### Base Florence-2 Model

Florence-2 is a vision foundation model trained by Microsoft in 2023. It has good out of the box performance at a variety of image tasks. It produces predictions by outputing text tokens, with a limit of 1024 per image. To designate parts of the image, normalised x, y co-ordinates are produced by the model.

This notebook details how to use Florence-2 and its base model. We need to specify both a task type and a specific prompt for further instructions.
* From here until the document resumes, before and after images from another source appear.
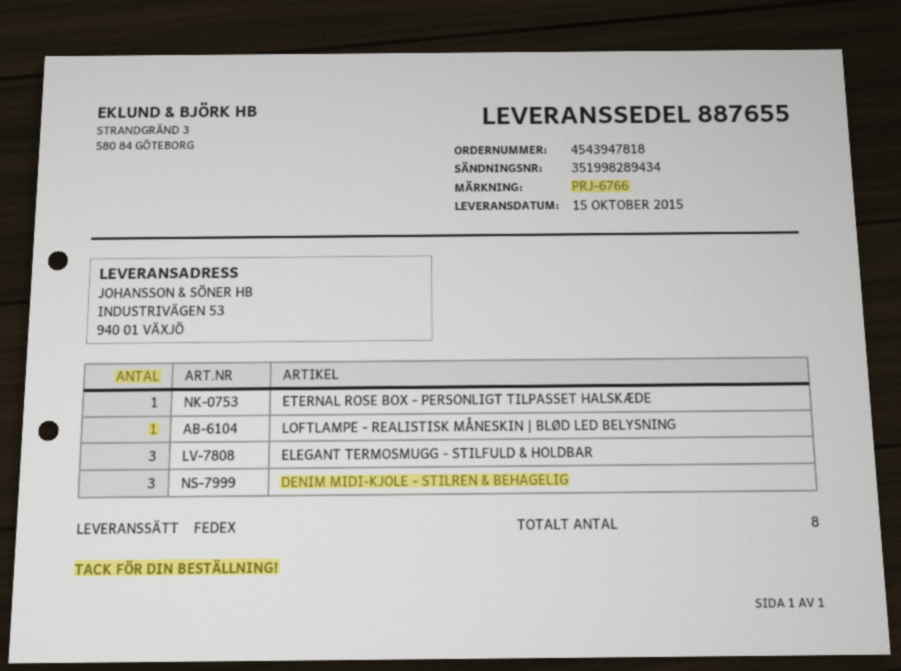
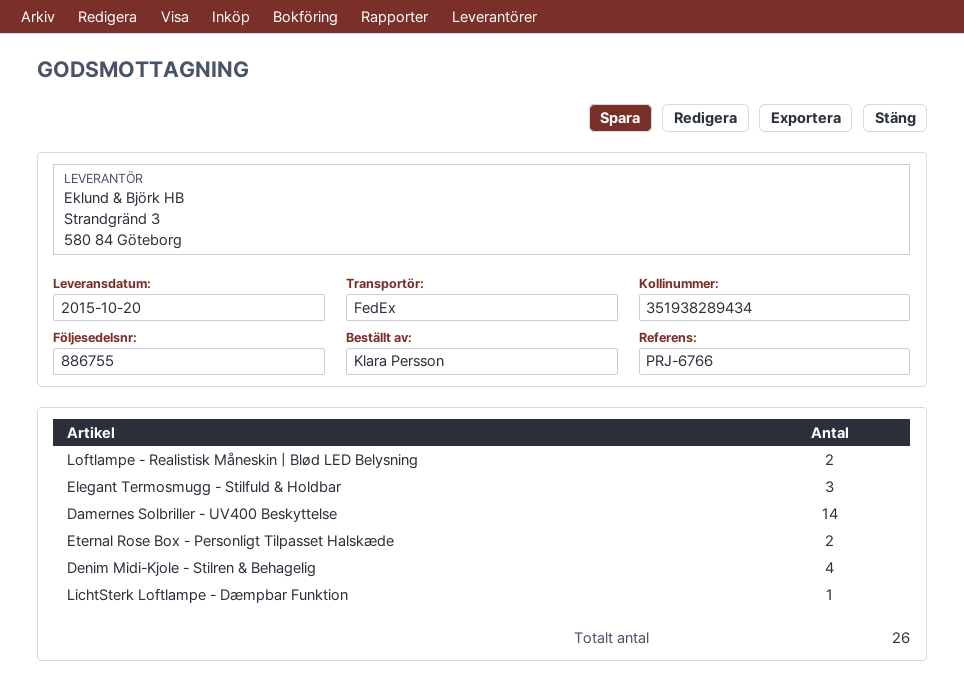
delivery note number: 887655 -> 886755
delivery date: 2015-10-15 -> 2015-10-20
tracking number: 351998289434 -> 351938289434
ETERNAL ROSE BOX - PERSONLIGT TILPASSET HALSKÆDE: 1 -> 2
LOFTLAMPE - REALISTISK MÅNESKIN | BLØD LED BELYSNING: 1 -> 2
DENIM MIDI-KJOLE - STILREN & BEHAGELIG: 3 -> 4
Damernes Solbriller - UV400 Beskyttelse: none -> 14
LichtSterk Loftlampe - Dæmpbar Funktion: none -> 1
total quantity: 8 -> 26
Task Types (a sample of the main tasks):
- `<CAPTION>` Description
- `<DETAILED_CAPTION>` Description
- `<REGION_TO_DESCRIPTION>` Description, given a bounding box
- `<OD>` Object detection
- `<OCR_WITH_REGION>` Object detection, given bounding box
- `<REFERRING_EXPRESSION_SEGMENTATION>` Segmentation, given text
- `<REGION_TO_SEGMENTATION>` Segmentation, given bounding box
- `<OCR>` Optical Character Recognition
- `<OCR_WITH_REGION>` Optical Character Recognition, given bounding box

Example prompts when adding a task:
- VQA: What does the image describe?
- VQA: What does the region {region} describe?
- Object Detection: Locate the objects in the image.
- Object Detection: Locate the phrases in the caption: {caption}.
- Segmentation: What is the polygon mask of region {region}?
- OCR: Extract text with region {region}.
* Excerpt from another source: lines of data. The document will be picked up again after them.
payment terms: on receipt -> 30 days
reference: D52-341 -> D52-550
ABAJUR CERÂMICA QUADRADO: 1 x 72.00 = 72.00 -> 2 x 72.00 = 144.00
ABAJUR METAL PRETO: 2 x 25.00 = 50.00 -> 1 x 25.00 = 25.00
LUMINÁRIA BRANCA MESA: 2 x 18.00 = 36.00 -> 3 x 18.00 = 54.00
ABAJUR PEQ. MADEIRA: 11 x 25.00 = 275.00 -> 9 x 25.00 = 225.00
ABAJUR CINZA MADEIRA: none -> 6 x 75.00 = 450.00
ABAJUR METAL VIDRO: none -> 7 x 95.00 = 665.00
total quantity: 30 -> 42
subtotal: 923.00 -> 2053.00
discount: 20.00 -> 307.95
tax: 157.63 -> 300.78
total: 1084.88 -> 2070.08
For full details of the training, see the paper: https://arxiv.org/abs/2311.06242

In [None]:
# Import necessary libraries
from PIL import Image, ImageDraw, ImageOps
import torch
from transformers import AutoProcessor, AutoModelForCausalLM 
import matplotlib.pyplot as plt
import numpy as np

# setup device and dtype if using GPU
DEVICE = "cuda:0" if torch.cuda.is_available() else "cpu"
torch_dtype = torch.float16 if torch.cuda.is_available() else torch.float32
print(f"DEVICE: {DEVICE} \nTORCH DTYPE: {torch_dtype}")

# setup correct file paths
data_path = "./data/"

# Load model and processor from Hugging Face
# microsoft/Florence-2-large-ft is the fine-tuned version of microsoft/Florence-2-large. It is finetuned for a variety of downstream tasks.
model_name = "microsoft/Florence-2-large-ft" # microsoft/Florence-2-large
model = AutoModelForCausalLM.from_pretrained(model_name, torch_dtype=torch_dtype, trust_remote_code=True).to(DEVICE)
processor = AutoProcessor.from_pretrained(model_name, trust_remote_code=True)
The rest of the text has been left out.